=== WHAT THIS TASK INVOLVES ===
Below are the records; copy exactly the stretch from the line containing "AIDP INTEGRAL VOLUMEN 3 [CARTONE]: 3 -> 2" through the line containing "Pink Privates Lightening", both ends included, and nothing else.

=== LISTED RECORDS ===
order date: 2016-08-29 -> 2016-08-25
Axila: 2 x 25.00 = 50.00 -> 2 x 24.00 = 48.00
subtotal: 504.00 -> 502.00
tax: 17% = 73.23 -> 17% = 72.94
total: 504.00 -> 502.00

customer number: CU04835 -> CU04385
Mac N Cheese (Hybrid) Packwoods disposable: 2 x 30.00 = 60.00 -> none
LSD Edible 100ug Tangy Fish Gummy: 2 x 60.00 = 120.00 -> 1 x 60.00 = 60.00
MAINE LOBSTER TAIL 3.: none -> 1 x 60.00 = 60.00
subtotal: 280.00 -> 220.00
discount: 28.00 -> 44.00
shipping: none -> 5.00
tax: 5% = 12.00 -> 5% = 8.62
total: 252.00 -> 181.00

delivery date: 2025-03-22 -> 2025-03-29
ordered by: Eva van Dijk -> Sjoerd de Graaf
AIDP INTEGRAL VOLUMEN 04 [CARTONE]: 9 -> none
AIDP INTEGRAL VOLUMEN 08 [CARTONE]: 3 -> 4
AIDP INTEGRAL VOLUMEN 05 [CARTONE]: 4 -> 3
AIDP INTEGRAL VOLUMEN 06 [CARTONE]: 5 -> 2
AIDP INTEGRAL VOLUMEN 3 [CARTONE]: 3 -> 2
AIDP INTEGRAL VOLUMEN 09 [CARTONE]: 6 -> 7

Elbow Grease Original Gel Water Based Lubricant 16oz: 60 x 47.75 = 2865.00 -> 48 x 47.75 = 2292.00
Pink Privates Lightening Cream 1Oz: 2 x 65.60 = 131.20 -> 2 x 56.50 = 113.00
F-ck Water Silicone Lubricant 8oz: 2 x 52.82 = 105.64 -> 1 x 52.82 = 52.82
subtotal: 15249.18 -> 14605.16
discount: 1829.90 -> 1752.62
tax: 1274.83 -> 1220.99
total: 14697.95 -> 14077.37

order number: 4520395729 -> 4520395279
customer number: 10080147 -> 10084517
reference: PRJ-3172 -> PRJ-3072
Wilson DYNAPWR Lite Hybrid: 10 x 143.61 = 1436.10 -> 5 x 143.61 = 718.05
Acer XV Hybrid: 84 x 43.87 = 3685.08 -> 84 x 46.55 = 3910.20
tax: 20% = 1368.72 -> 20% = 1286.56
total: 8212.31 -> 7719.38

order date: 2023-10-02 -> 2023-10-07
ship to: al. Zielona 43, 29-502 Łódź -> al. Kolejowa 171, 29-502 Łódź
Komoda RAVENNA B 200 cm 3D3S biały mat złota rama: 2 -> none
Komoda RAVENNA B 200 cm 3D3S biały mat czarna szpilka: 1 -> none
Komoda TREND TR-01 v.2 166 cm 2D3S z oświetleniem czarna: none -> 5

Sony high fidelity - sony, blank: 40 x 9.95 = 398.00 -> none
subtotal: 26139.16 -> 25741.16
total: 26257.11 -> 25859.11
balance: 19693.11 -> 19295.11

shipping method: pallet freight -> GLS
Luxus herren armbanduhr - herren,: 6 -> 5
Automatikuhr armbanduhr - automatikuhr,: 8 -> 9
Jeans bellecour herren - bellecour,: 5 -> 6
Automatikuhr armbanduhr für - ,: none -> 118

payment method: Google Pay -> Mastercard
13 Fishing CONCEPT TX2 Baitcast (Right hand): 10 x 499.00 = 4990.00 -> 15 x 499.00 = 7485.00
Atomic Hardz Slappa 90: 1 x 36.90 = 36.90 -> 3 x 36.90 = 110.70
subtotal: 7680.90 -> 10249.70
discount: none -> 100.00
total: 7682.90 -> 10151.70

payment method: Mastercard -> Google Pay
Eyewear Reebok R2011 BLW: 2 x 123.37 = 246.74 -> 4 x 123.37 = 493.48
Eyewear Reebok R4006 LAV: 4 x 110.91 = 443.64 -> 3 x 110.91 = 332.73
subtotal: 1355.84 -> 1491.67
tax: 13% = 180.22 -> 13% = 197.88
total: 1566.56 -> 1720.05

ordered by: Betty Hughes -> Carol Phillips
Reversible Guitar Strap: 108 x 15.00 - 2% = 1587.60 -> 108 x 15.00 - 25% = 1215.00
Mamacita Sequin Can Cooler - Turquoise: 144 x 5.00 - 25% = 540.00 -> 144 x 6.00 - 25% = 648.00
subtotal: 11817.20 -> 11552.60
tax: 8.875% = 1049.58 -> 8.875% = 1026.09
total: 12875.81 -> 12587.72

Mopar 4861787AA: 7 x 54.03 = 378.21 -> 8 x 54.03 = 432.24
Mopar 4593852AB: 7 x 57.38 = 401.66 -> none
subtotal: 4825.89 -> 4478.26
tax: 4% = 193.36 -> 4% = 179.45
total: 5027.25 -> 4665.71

=== THE COMPLETED TASK ===
AIDP INTEGRAL VOLUMEN 3 [CARTONE]: 3 -> 2
AIDP INTEGRAL VOLUMEN 09 [CARTONE]: 6 -> 7

Elbow Grease Original Gel Water Based Lubricant 16oz: 60 x 47.75 = 2865.00 -> 48 x 47.75 = 2292.00
Pink Privates Lightening Cream 1Oz: 2 x 65.60 = 131.20 -> 2 x 56.50 = 113.00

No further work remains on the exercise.